___ PROVIDED RECORDS

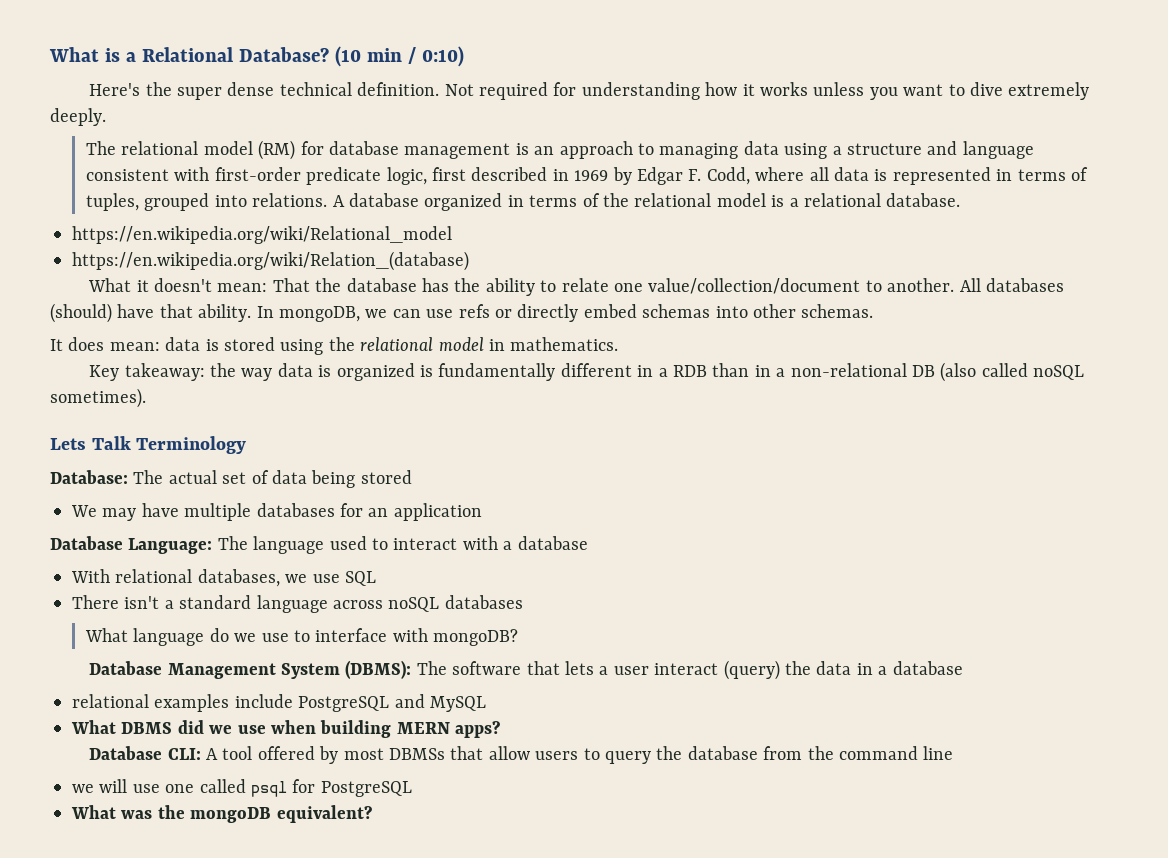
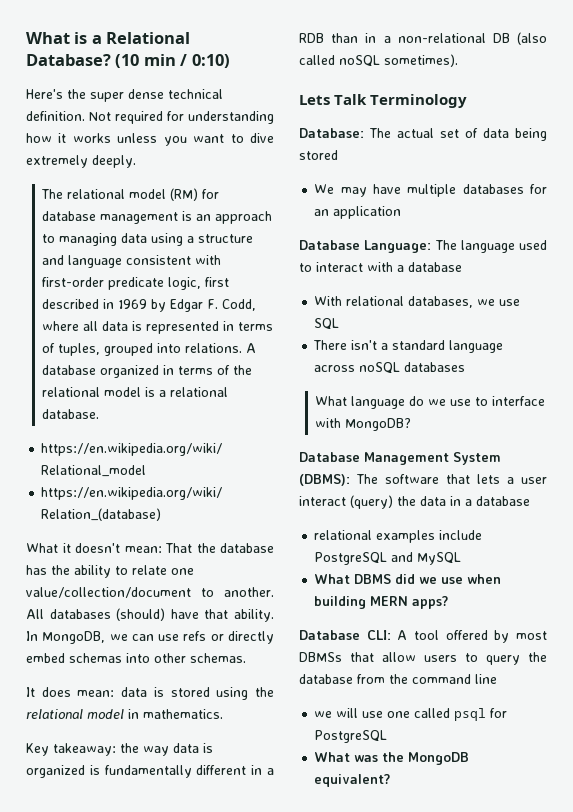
- In mongoDB, we can use refs or directly embed schemas into other schemas.
+ In MongoDB, we can use refs or directly embed schemas into other schemas.
- What language do we use to interface with mongoDB?
+ What language do we use to interface with MongoDB?
- What was the mongoDB equivalent?
+ What was the MongoDB equivalent?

______

Restate every record exactly, please; do not copy the pictures.

COMPLETED EXERCISE
- In mongoDB, we can use refs or directly embed schemas into other schemas.
+ In MongoDB, we can use refs or directly embed schemas into other schemas.
- What language do we use to interface with mongoDB?
+ What language do we use to interface with MongoDB?
- What was the mongoDB equivalent?
+ What was the MongoDB equivalent?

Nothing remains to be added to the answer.